Eppure a tre giorni dalla sfida diretta (sabato, 20.30) all’Euganeo c’è aria di grande sfida. Quasi un classico.
“Nelle ultime due stagioni, alla vigilia – ricorda Mauro Lovisa – eravamo sempre davanti noi. Questa volta ci stanno loro e di gran lunga. Credo che ai biancoscudati manchi davvero poco alla matematica certezza di salire in serie B. Noi, ovviamente – sorride re Mauro – cercheremo di allungare un po’ la loro attesa. Scherzi a parte – torna serio Lovisa – Padova è una piazza importante, con una storia altrettanto importante e merita il grande calcio. Devo fare i miei sinceri complimenti al presidente Bonetto, con il quale, al di là della rivalità sportiva, mantengo un ottimo rapporto. Bravo è stato anche il mio amico Giorgio Zamuner che ha messo insieme un buon gruppo e l’ha fatto rendere al meglio, anche se non credo che la loro rosa sia meglio della nostra. Basta guardare i curricula dei loro giocatori. In più di noi – è una sorta di mea culpa quello di re Mauro – hanno avuto in Bisoli un buon allenatore, bravissimo nella gestione del gruppo e nel saper tenere costantemente alta la concentrazione. Il mio Pordenone però - aggiunge con una punta di orgoglio – ha tanta qualità, come ha fatto vedere domenica scorsa quando ha fatto quattro gol alla Reggiana che ha una delle migliori difese del girone e anche in Tim Cup con Venezia, Cagliari e Inter".

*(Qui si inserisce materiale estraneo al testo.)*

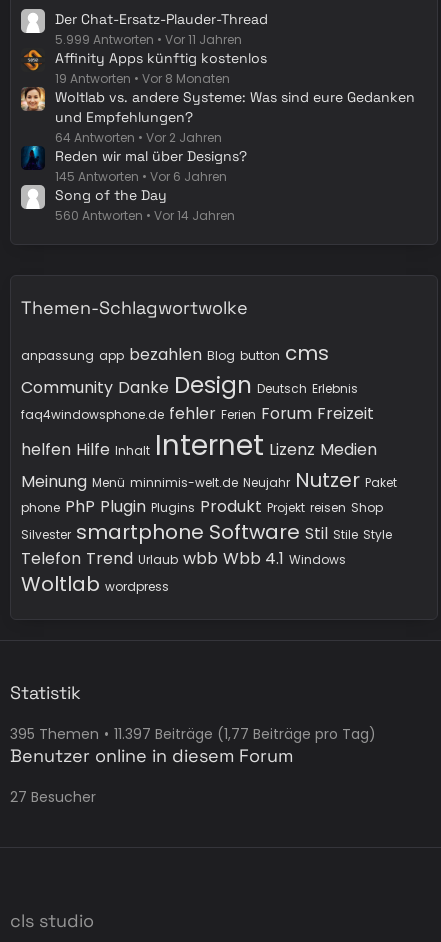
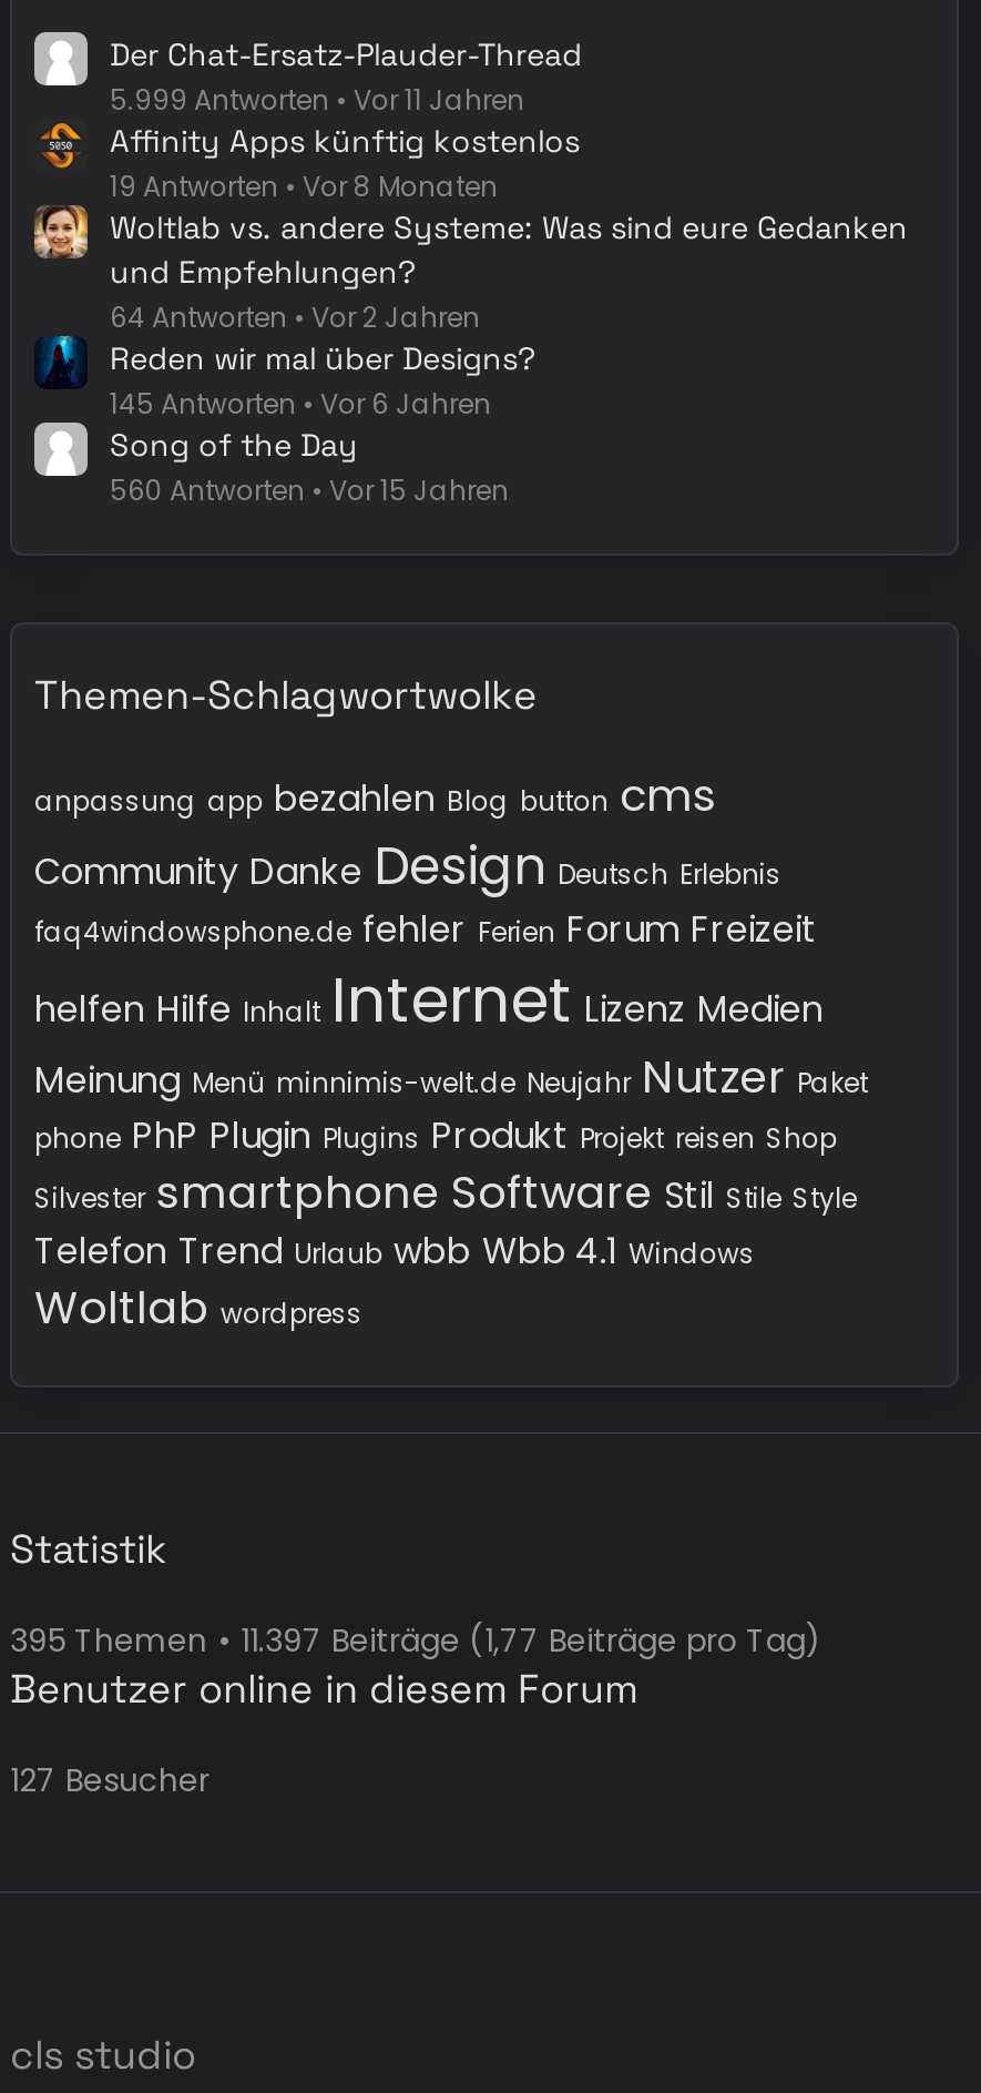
[55,207,235,224] 560 Antworten Vor 14 Jahren -> [110,471,509,509] 560 Antworten Vor 15 Jahren
[10,787,96,807] 27 Besucher -> [10,1758,210,1802] 127 Besucher

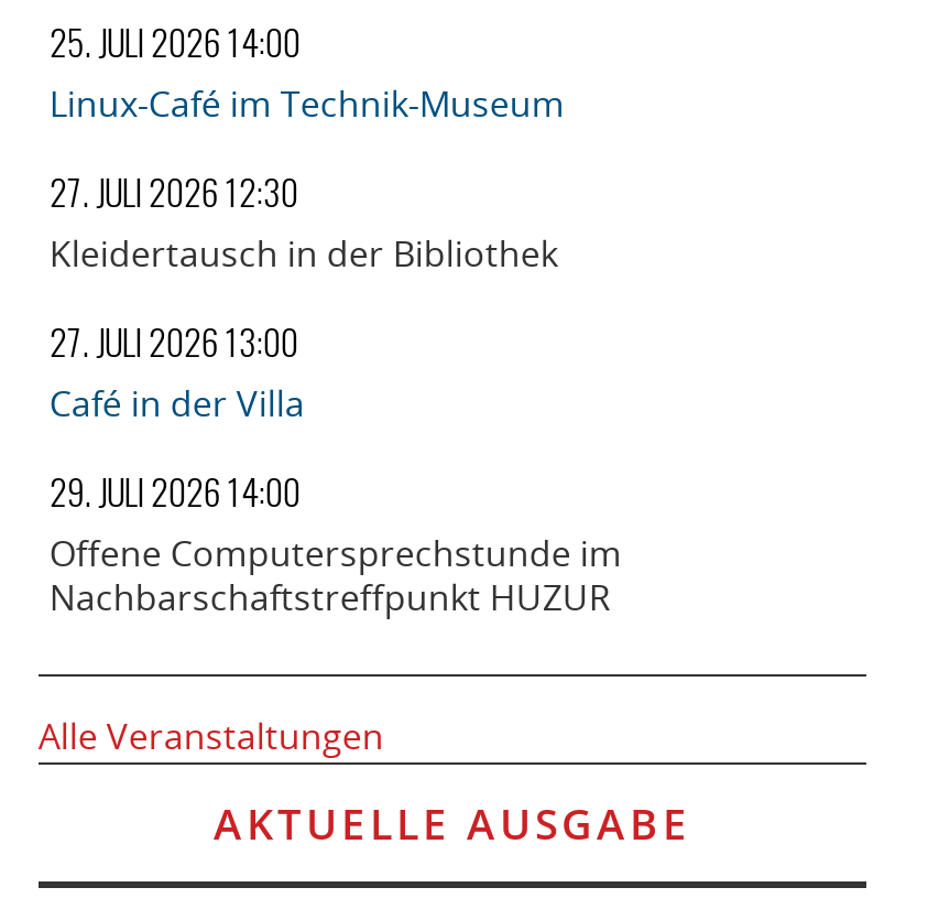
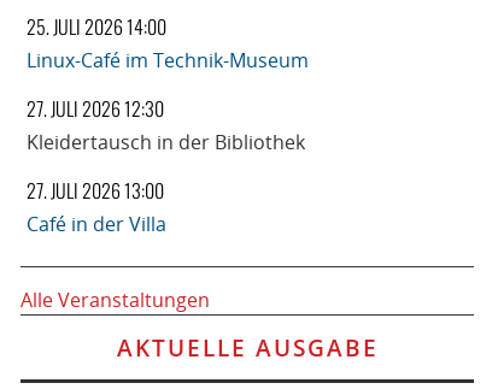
[49,466,622,623] 29. JULI 2026 14:00 | Offene Computersprechstunde im | Nachbarschaftstreffpunkt HUZUR -> none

Lovisa torna alla gara di andata, vinta (1-0) dai biancoscudati al Bottecchia al termine della quale aveva fortemente criticato il gioco di Bisoli.
“Vero – annuisce -, non avevano fatto una grande partita. Avevamo giocato meglio noi, ma anche questi sono segnali che per il Padova è stato l’anno giusto dall’inizio. Noi per minutaggio siamo la squadra con il miglior possesso palla, però davanti stanno loro e noi non siamo ancora nemmeno certi di partecipare ai playoff. Anche questo serve a fare esperienza. Con il ritorno di Fabio (Rossitto, ndr) la squadra – sottolinea - è cresciuta molto anche sul piano della determinazione. Nelle ultime tre partite abbiamo incassato 7 punti e avrebbero potuto essere nove se a Trieste non ci fosse stato fischiato contro un rigore inesistente al 95’. Ci restano ancora solo 4 partite per agganciare il treno che porta alla post season. Gare difficili con Padova, Vicenza, Sambenedettese e Renate. Partiamo con l’intenzione di vincerle tutte, come è nella nostra filosofia di gioco e di vita. Poi tutto può succedere. Anche una volta arrivati ai playoff, perché ora questo mio Pordenone – re Mauro ripete un concetto già espresso – è veramente la mina vagante del girone B”.